Essere o non essere Massimo Ranieri
"Le rose non si usano più” di Jacopo Cirillo non è un diario è un insieme di ricordi e di sensazioni, di date e di eventi per capire e scoprire l’uomo, l’artista e il mito
Da Milano a Roma in treno. Jacopo Cirillo, autore e collaboratore di Topolino, ghost writer di Paperinik, fondatore di Finzioni e scrittore, si siede al suo posto e comincia a ricordare. È in viaggio, premette, per incontrare Massimo Ranieri, il suo mito, l’uomo a cui, forse, è più affezionato da quando era bambino. Lo deve intervistare.
Tutto il libro, “Le rose non si usano più”, un mezzo verso di “Rose rosse” di Ranieri, è incentrato su questo. Sull’attesa. Su “che cosa gli chiederò?”. Non è il tipico diario, ma quasi. L’esperienza umana di chi scrive si unisce all’esperienza trascendentale di chi ama, segue, apprezza. Lo scrittore e il fan insieme. Una combo micidiale. Non nuova, perché di certe riproposizioni se ne trovano ovunque anche nel giornalismo contemporaneo, ma piacevole. Fresca. Talvolta, forse, troppo indulgente.
Il librettino che Cirillo scrive (156 pagine, 13 euro, edito da Add editore) è un insieme di tante cose, come si dice; un insieme dello Jacopo bambino, quello che passava le domeniche pomeriggio insieme a sua nonna, “una vecchina dall’età indecifrabile”, a cantare le canzoni di massimoranieri (scritto così, tutto minuscolo e tutto attaccato); e dello Jacopo adolescente, che dopo un periodo di disaffezione razionale – se ascolti Massimo Ranieri vieni preso in giro; se non l’ascolti, forse, hai un minimo di possibilità di sopravvivenza sociale – torna a raccontarlo a tutti, spiegandone i testi, traducendone il napoletano e decantandone la mitologia.

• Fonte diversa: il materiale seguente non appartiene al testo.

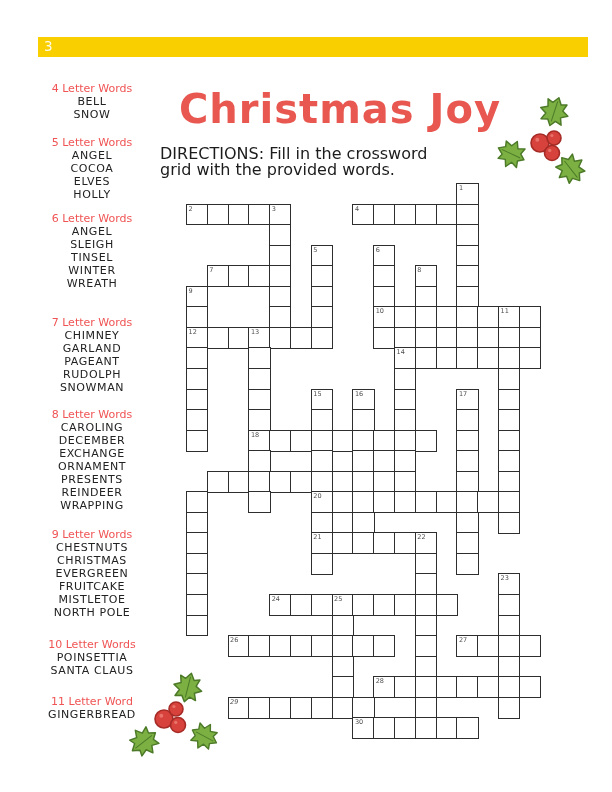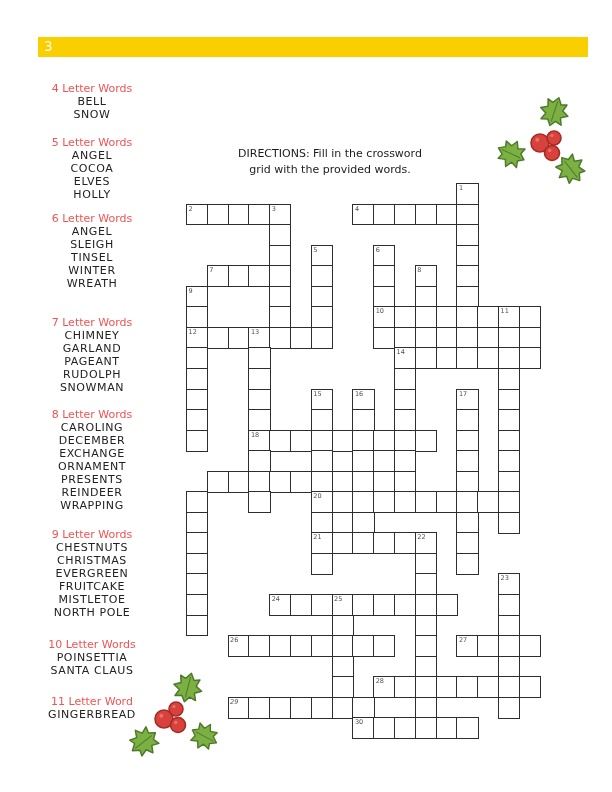--- a/index.html
+++ b/index.html
@@ -8,22 +8,22 @@
 
   
   #header-bar{position:absolute;left:38px;top:37px;width:550px;height:20px;
               display:flex;align-items:center;}
   #page-num{position:absolute;left:6px;top:1px;font-size:13.5px;color:#fdfbe8;}
   #date-title{width:100%;text-align:center;font-size:13.5px;color:#fffdf0;letter-spacing:.5px;}
 
   
   #title{position:absolute;left:150px;top:86px;width:380px;text-align:center;
          font-size:40px;font-weight:bold;letter-spacing:1px;}
-  #directions{position:absolute;left:160px;top:146px;width:340px;text-align:center;
-              font-size:11px;color:#1c1c1c;line-height:15.5px;}
+  #directions{position:absolute;left:160px;top:146px;width:340px;
+              font-size:16px;color:#1c1c1c;line-height:15.5px;}
 
   
   #word-list{position:absolute;left:40px;top:0;width:104px;}
   .wsec{position:absolute;left:0;width:104px;text-align:center;}
   .whead{font-size:11px;font-weight:normal;color:#f05454;line-height:13px;white-space:nowrap;}
   .wword{font-size:11px;color:#222222;line-height:13px;letter-spacing:.6px;white-space:nowrap;}
 
   
   #grid{position:absolute;left:0;top:0;}
   .cell{position:absolute;width:22.2px;height:21.95px;background:#ffffff;
@@ -36,20 +36,21 @@
 </style>
 </head>
 <body>
 
 <div id="page">
 
   <div id="header-bar" style="background: rgb(249, 207, 0);">
     <span id="page-num">3</span>
   </div>
 
+  <div id="title" style="color: rgb(232, 88, 80);">Christmas Joy</div>
 
   <div id="directions">
     <div>DIRECTIONS:  Fill in the crossword</div>
     <div>grid with the provided words.</div>
   </div>
 
   <div id="word-list">
       <div class="wsec" style="top: 82px;">
         <div class="whead">4 Letter Words</div>
         <div class="wword">BELL</div>

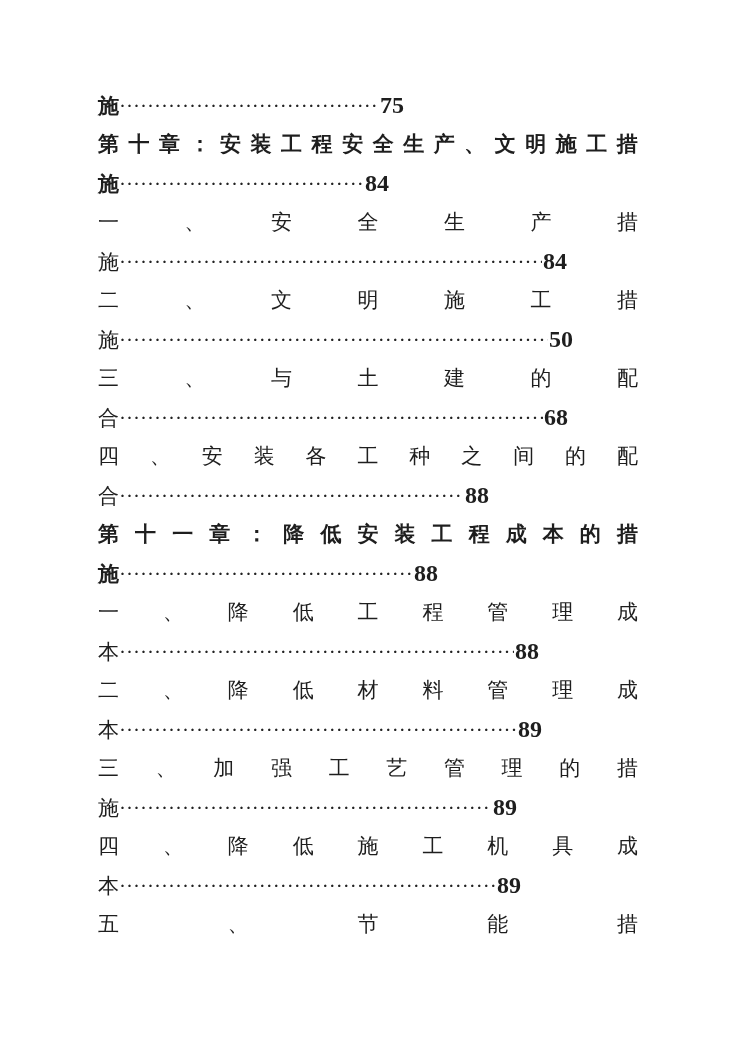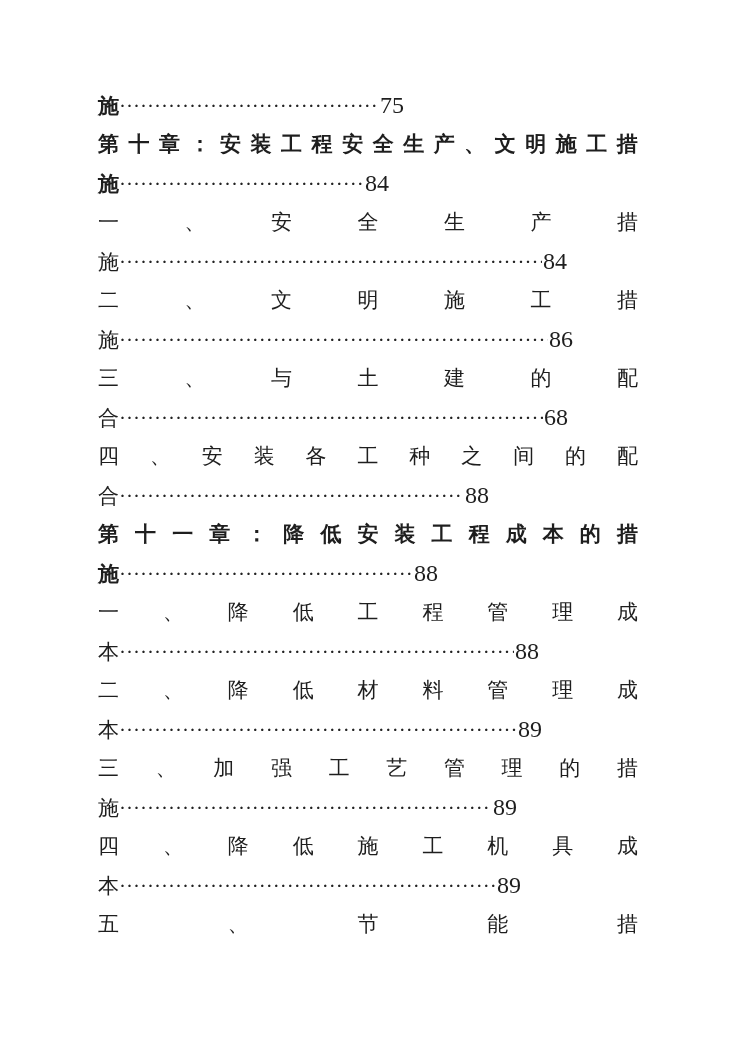--- a/index.html
+++ b/index.html
@@ -53,20 +53,21 @@
     font-size: 21px;
     line-height: 39px;
     letter-spacing: 0px;
     color: #222222;
   }
   .leader-row .page-num {
     flex: none;
     font-size: 24px;
     line-height: 39px;
     padding-left: 1px;
+    font-weight: bold;
   }
 </style>
 </head>
 <body>
 
 <div class="page">
   <div class="toc">
 
     <div class="line leader-row bold-lead" style="width:306px">
       <span class="lead">施</span>
@@ -123,21 +124,21 @@
         <span>文</span>
         <span>明</span>
         <span>施</span>
         <span>工</span>
         <span>措</span>
       </div>
 
     <div class="line leader-row" style="width:475px">
       <span class="lead">施</span>
         <span class="dots">································································································································································</span>
-        <span class="page-num">86</span>
+        <span class="page-num">50</span>
     </div>
 
     <div class="line spread">
         <span>三</span>
         <span>、</span>
         <span>与</span>
         <span>土</span>
         <span>建</span>
         <span>的</span>
         <span>配</span>

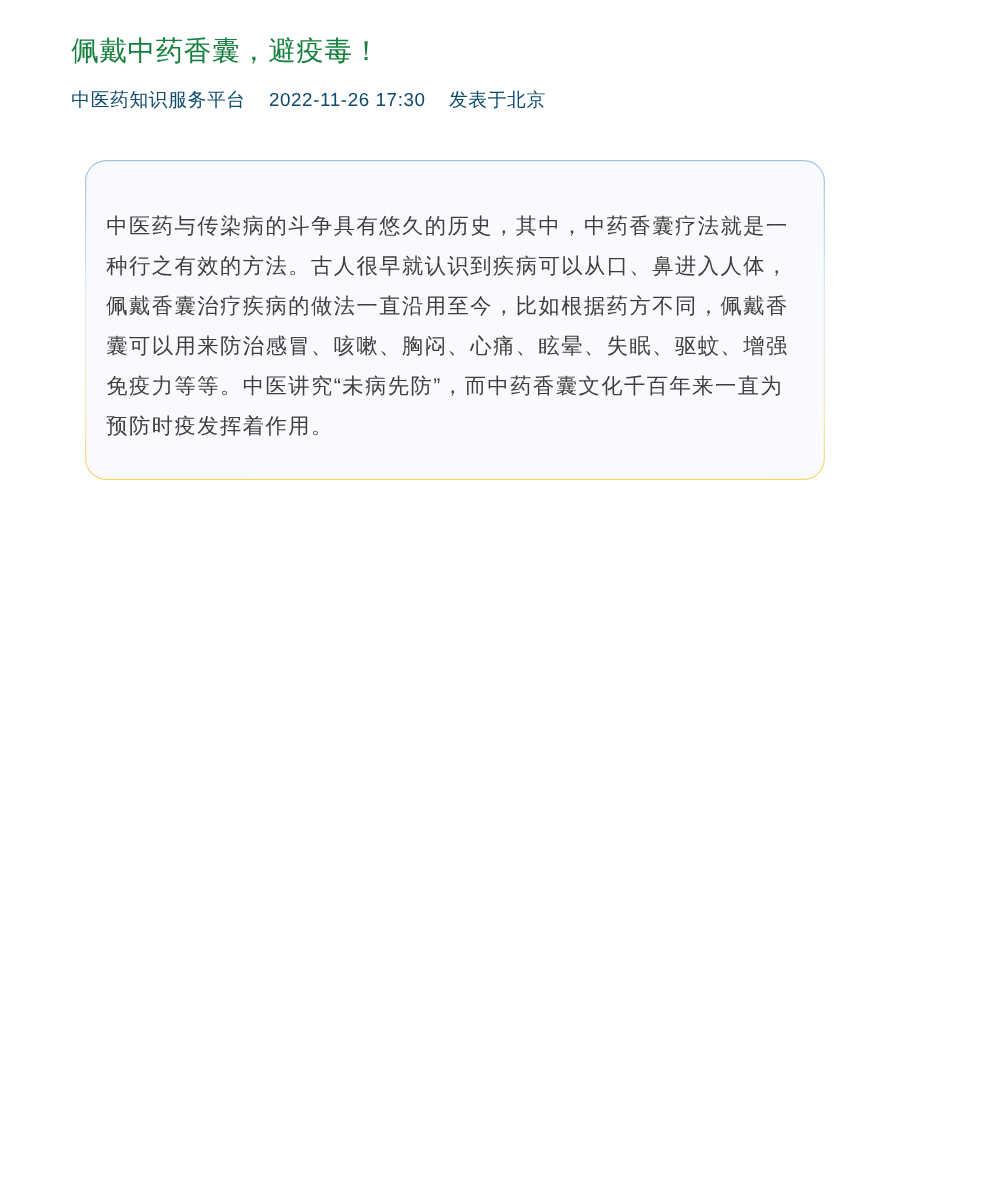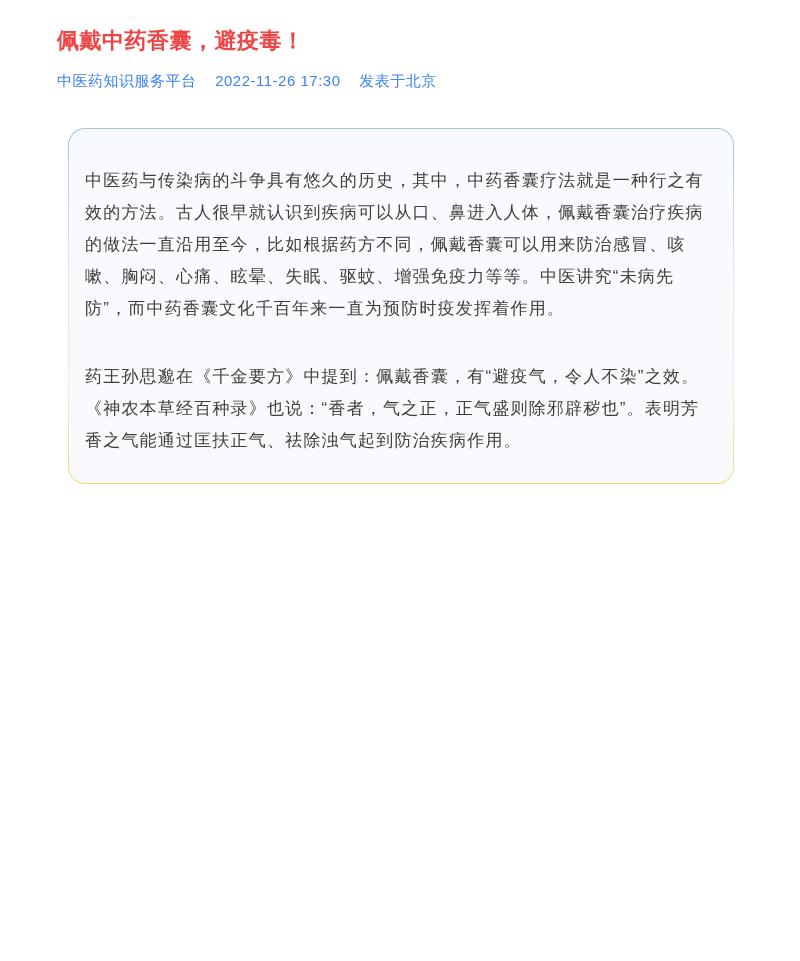--- a/index.html
+++ b/index.html
@@ -11,35 +11,35 @@
     font-family: "Liberation Sans", "DejaVu Sans", sans-serif;
     overflow: hidden;
   }
   .page {
     padding: 14px 56px 0 56px;
   }
   .article-title {
     margin: 12px 0 0 1px;
     font-size: 22px;
     line-height: 30px;
-    font-weight: bold;
-    color: #ef4444;
+    font-weight: normal;
+    color: #15803d;
     letter-spacing: 0.5px;
   }
   .article-meta {
     margin: 16px 0 0 1px;
     font-size: 15px;
     line-height: 18px;
-    color: #3b82f6;
+    color: #0c4a6e;
     letter-spacing: 0.5px;
   }
   .article-meta .meta-item { margin-right: 14px; }
   .card-border {
     margin: 38px 0 0 12px;
-    width: 666px;
+    width: 592px;
     border-radius: 17px;
     padding: 1px;
     background: linear-gradient(to bottom,
       #a2c3de 0%, #dde9f2 40%, #f3ecc9 75%, #f6d76c 100%);
   }
   .card {
     border-radius: 16px;
     background: #f9fafd;
     padding: 36px 16px 26px 16px;
   }
@@ -62,17 +62,16 @@
 
   <div class="article-meta">
     <span class="meta-item">中医药知识服务平台</span>
     <span class="meta-item">2022-11-26 17:30</span>
     <span class="meta-item">发表于北京</span>
   </div>
 
   <div class="card-border">
     <div class="card">
       <p>中医药与传染病的斗争具有悠久的历史，其中，中药香囊疗法就是一种行之有效的方法。古人很早就认识到疾病可以从口、鼻进入人体，佩戴香囊治疗疾病的做法一直沿用至今，比如根据药方不同，佩戴香囊可以用来防治感冒、咳嗽、胸闷、心痛、眩晕、失眠、驱蚊、增强免疫力等等。中医讲究“未病先防”，而中药香囊文化千百年来一直为预防时疫发挥着作用。</p>
-      <p>药王孙思邈在《千金要方》中提到：佩戴香囊，有“避疫气，令人不染”之效。《神农本草经百种录》也说：“香者，气之正，正气盛则除邪辟秽也”。表明芳香之气能通过匡扶正气、祛除浊气起到防治疾病作用。</p>
     </div>
   </div>
 
 </div>
 
 </body></html>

Chi è Massimo Ranieri, dove nasce, di chi è figlio. La Napoli delle sue canzoni e quell’altra, meno luminosa e promettente, della sua infanzia. In alcuni momenti, Cirillo esagera. Ma è normale: tutte le lettere d’amore, specie se così lunghe e sentite, sono ricche di esagerazioni. E lui, di Massimo Ranieri, è innamorato: non può farne a meno. “E tu da grande che cosa vuoi fare?”, gli chiedevano i parenti, i grandi delle tavolate della domenica. Lui tentennava, ci pensava e poi alla fine, tutto d’un fiato, diceva: “Massimoranieri!”
Il viaggio da Milano a Roma, quello a cui accennavamo prima, diventa una metafora - come, del resto, lo sono tutti i viaggi. E nelle tre ore e mezza che il treno ci mette per raggiungere la capitale italiana, Cirillo rivive la sua personalissima crociata, si fa conti, s'appunta domande, si addentra tra storie e storielle di Massimo Ranieri, ne sceglie qualcuna, ne scarta qualcun'altra, e ci rende partecipi, a noialtri, i lettori, della sua maratona sentimentale.
Nel fanatismo dell’autore, si incontrano inediti, storie di cui si era completamente persa la memoria; e poi si scoprono fatti e antefatti, si capisce qualcosa di più di lui, di Cirillo, e anche di Massimo Ranieri. Non è una biografia, questa. Decisamente non è un’autobiografia, perché l’oggetto – o il soggetto – del racconto non è mai presente in prima persona. E però c’è. È difficile da spiegare il perché (o meglio: non è così facile come, invece, potrebbe sembrare) ma Cirillo riesce a fare le scelte giuste perché quello che leggiamo, alla fine, non sia solo il vademecum del fan, l’adorazione su carta del sommo conoscitore del cantante – e attore e intrattenitore – napoletano. Ma pure (e anzi, forse soprattutto) il profilo dell’artista, una serie di date e di momenti compressi nella grandezza ridicola di un volumetto tascabile, rosso e azzurro, metà mito e metà storia. Ed è bello proprio per questo: perché siamo trascinati in due esperienze. Una, primaria, di chi legge. L’altra, secondaria ma ugualmente importante, di chi condivide.